Ehsan: any chance you can pick this up now that we're post-2.0?
Comment 23 :Ehsan Akhgari 2011-04-21 09:26:00 PDT
Created attachment 527557 [details] [diff] [review]
Updated patch

This patch updates the no-whitespace-change version to apply cleanly on trunk, and then addresses review comments in comment 9.

I can't reproduce the problem, so I don't really know how to test this.  Running the browser and going to SSL sites doesn't seem to break anything obvious.  I've posted this to the try server as well.
Comment 24 Myk Melez [:myk] [@mykmelez] 2011-04-21 10:29:28 PDT
One indication that your patch resolves bug 651665 is that the Add-on SDK tests pass on Linux Debug with your push to try server:

http://tbpl.mozilla.org/?tree=MozillaTry&noignore=1&pusher=eakhgari@mozilla.com

Compare with this random push of yours to mozilla-central:

http://tbpl.mozilla.org/?noignore=1&pusher=eakhgari@mozilla.com

That isn't determinative, since it sometimes happens anyway (f.e. in that random push of yours, one of the four debug builds that have run the tests have passed them).  But most of the time the tests fail on debug builds when tested by the test automation, so it's a good sign.

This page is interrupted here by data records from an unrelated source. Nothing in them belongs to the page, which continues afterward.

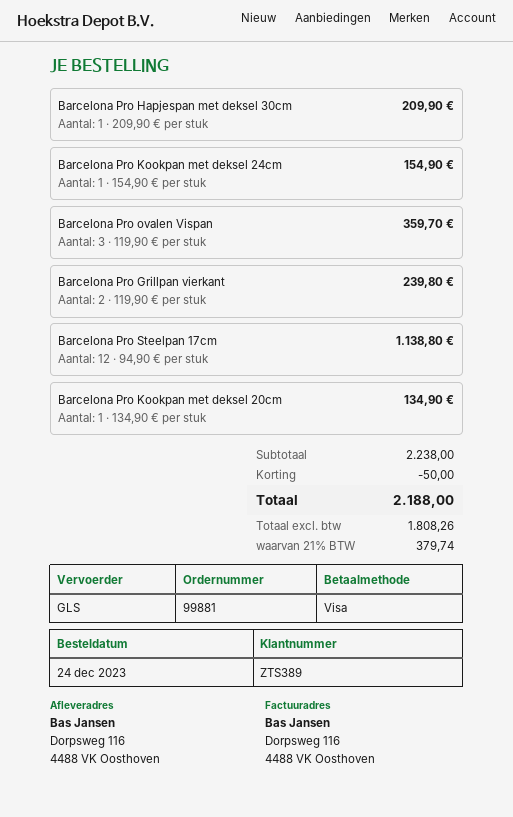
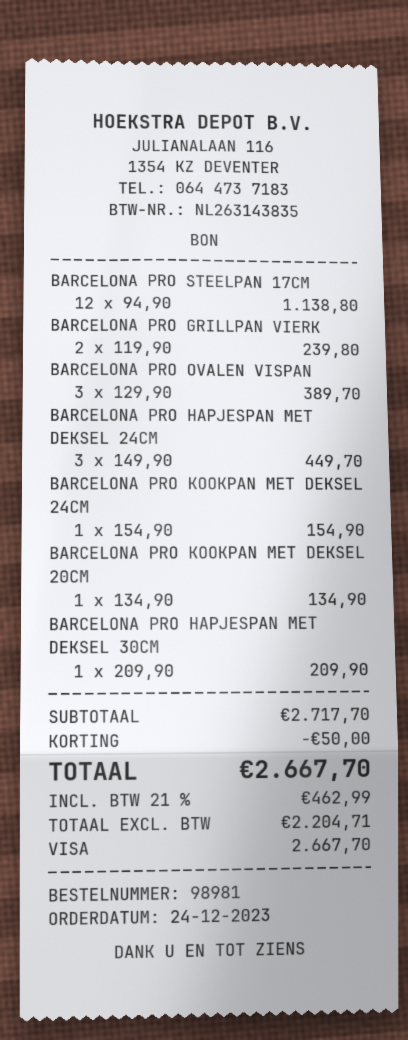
order number: 99881 -> 98981
Barcelona Pro ovalen Vispan: 3 x 119.90 = 359.70 -> 3 x 129.90 = 389.70
BARCELONA PRO HAPJESPAN MET DEKSEL 24CM: none -> 3 x 149.90 = 449.70
subtotal: 2238.00 -> 2717.70
net: 1808.26 -> 2204.71
tax: 21% = 379.74 -> 21% = 462.99
total: 2188.00 -> 2667.70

It'd be useful to have Linux64 Debug, OS X Debug, and OS X64 Debug results for that try server push as well.
Comment 25 Myk Melez [:myk] [@mykmelez] 2011-04-21 13:04:04 PDT
(In reply to comment #24)
> It'd be useful to have Linux64 Debug, OS X Debug, and OS X64 Debug results for
> that try server push as well.

The results are now in, and all those builds passed the SDK tests, so it looks like your patch does indeed fix the problem.
Comment 26 :Ehsan Akhgari 2011-04-21 13:36:16 PDT
And in general try server was extremely happy with my push: <http://tbpl.mozilla.org/?tree=MozillaTry&rev=b53e241153e5>.

(The two windows reftest failures are caused by another patch in my queue, and the OS X opt Moth orange is intermittent.)
Comment 27 Myk Melez [:myk] [@mykmelez] 2011-04-21 14:30:54 PDT
(In reply to comment #25)
> The results are now in, and all those builds passed the SDK tests, so it looks
> like your patch does indeed fix the problem.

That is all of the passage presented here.